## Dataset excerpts

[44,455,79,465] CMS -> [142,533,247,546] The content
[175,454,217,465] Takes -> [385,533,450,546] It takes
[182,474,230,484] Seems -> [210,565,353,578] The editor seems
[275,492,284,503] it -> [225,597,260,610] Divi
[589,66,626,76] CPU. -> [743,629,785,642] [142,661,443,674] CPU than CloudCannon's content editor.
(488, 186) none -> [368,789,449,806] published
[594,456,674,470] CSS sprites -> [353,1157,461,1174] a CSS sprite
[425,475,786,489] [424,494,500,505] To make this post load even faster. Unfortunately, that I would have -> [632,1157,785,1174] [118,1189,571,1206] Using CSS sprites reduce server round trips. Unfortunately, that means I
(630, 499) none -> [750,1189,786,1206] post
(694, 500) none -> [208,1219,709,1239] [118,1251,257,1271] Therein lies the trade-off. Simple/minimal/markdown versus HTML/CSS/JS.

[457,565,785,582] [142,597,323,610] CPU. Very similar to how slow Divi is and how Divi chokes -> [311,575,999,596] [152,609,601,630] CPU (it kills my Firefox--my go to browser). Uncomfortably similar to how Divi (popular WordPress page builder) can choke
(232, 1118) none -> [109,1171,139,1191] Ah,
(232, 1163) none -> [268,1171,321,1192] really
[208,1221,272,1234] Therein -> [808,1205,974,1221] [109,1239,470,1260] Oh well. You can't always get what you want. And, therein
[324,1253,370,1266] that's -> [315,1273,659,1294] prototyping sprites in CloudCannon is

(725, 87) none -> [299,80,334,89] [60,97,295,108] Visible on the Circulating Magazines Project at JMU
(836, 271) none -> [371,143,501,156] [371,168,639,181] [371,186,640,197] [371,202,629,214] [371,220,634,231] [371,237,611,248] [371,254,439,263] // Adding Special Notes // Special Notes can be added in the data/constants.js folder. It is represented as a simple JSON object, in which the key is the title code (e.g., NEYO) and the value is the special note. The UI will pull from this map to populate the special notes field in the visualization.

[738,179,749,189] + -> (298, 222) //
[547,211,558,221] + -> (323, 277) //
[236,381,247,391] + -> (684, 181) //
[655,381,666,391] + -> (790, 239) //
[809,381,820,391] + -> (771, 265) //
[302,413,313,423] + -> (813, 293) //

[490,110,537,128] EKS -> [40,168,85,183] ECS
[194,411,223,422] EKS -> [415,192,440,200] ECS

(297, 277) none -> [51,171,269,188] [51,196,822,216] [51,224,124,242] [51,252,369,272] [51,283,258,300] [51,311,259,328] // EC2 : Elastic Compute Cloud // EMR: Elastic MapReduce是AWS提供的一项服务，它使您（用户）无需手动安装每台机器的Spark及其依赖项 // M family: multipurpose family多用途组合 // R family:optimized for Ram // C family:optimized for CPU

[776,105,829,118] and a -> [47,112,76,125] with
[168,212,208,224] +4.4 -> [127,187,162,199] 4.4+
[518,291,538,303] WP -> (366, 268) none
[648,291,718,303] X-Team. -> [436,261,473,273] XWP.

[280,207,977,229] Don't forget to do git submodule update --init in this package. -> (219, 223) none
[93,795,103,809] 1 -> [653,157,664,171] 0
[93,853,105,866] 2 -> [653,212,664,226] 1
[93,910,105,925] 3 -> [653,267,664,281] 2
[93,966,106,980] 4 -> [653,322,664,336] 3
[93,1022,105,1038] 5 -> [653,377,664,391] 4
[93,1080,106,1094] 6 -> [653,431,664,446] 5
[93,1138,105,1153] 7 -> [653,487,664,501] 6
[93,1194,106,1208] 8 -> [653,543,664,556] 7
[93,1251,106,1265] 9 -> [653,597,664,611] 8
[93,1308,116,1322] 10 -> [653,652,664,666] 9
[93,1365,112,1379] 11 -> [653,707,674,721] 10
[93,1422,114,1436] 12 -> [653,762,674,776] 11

## ABOUT THIS TASK
Reproduce the entries exactly. Every word has to stay the same.

## RESPONSE BELOW
[44,455,79,465] CMS -> [142,533,247,546] The content
[175,454,217,465] Takes -> [385,533,450,546] It takes
[182,474,230,484] Seems -> [210,565,353,578] The editor seems
[275,492,284,503] it -> [225,597,260,610] Divi
[589,66,626,76] CPU. -> [743,629,785,642] [142,661,443,674] CPU than CloudCannon's content editor.
(488, 186) none -> [368,789,449,806] published
[594,456,674,470] CSS sprites -> [353,1157,461,1174] a CSS sprite
[425,475,786,489] [424,494,500,505] To make this post load even faster. Unfortunately, that I would have -> [632,1157,785,1174] [118,1189,571,1206] Using CSS sprites reduce server round trips. Unfortunately, that means I
(630, 499) none -> [750,1189,786,1206] post
(694, 500) none -> [208,1219,709,1239] [118,1251,257,1271] Therein lies the trade-off. Simple/minimal/markdown versus HTML/CSS/JS.

[457,565,785,582] [142,597,323,610] CPU. Very similar to how slow Divi is and how Divi chokes -> [311,575,999,596] [152,609,601,630] CPU (it kills my Firefox--my go to browser). Uncomfortably similar to how Divi (popular WordPress page builder) can choke
(232, 1118) none -> [109,1171,139,1191] Ah,
(232, 1163) none -> [268,1171,321,1192] really
[208,1221,272,1234] Therein -> [808,1205,974,1221] [109,1239,470,1260] Oh well. You can't always get what you want. And, therein
[324,1253,370,1266] that's -> [315,1273,659,1294] prototyping sprites in CloudCannon is

(725, 87) none -> [299,80,334,89] [60,97,295,108] Visible on the Circulating Magazines Project at JMU
(836, 271) none -> [371,143,501,156] [371,168,639,181] [371,186,640,197] [371,202,629,214] [371,220,634,231] [371,237,611,248] [371,254,439,263] // Adding Special Notes // Special Notes can be added in the data/constants.js folder. It is represented as a simple JSON object, in which the key is the title code (e.g., NEYO) and the value is the special note. The UI will pull from this map to populate the special notes field in the visualization.

[738,179,749,189] + -> (298, 222) //
[547,211,558,221] + -> (323, 277) //
[236,381,247,391] + -> (684, 181) //
[655,381,666,391] + -> (790, 239) //
[809,381,820,391] + -> (771, 265) //
[302,413,313,423] + -> (813, 293) //

[490,110,537,128] EKS -> [40,168,85,183] ECS
[194,411,223,422] EKS -> [415,192,440,200] ECS

(297, 277) none -> [51,171,269,188] [51,196,822,216] [51,224,124,242] [51,252,369,272] [51,283,258,300] [51,311,259,328] // EC2 : Elastic Compute Cloud // EMR: Elastic MapReduce是AWS提供的一项服务，它使您（用户）无需手动安装每台机器的Spark及其依赖项 // M family: multipurpose family多用途组合 // R family:optimized for Ram // C family:optimized for CPU

[776,105,829,118] and a -> [47,112,76,125] with
[168,212,208,224] +4.4 -> [127,187,162,199] 4.4+
[518,291,538,303] WP -> (366, 268) none
[648,291,718,303] X-Team. -> [436,261,473,273] XWP.

[280,207,977,229] Don't forget to do git submodule update --init in this package. -> (219, 223) none
[93,795,103,809] 1 -> [653,157,664,171] 0
[93,853,105,866] 2 -> [653,212,664,226] 1
[93,910,105,925] 3 -> [653,267,664,281] 2
[93,966,106,980] 4 -> [653,322,664,336] 3
[93,1022,105,1038] 5 -> [653,377,664,391] 4
[93,1080,106,1094] 6 -> [653,431,664,446] 5
[93,1138,105,1153] 7 -> [653,487,664,501] 6
[93,1194,106,1208] 8 -> [653,543,664,556] 7
[93,1251,106,1265] 9 -> [653,597,664,611] 8
[93,1308,116,1322] 10 -> [653,652,664,666] 9
[93,1365,112,1379] 11 -> [653,707,674,721] 10
[93,1422,114,1436] 12 -> [653,762,674,776] 11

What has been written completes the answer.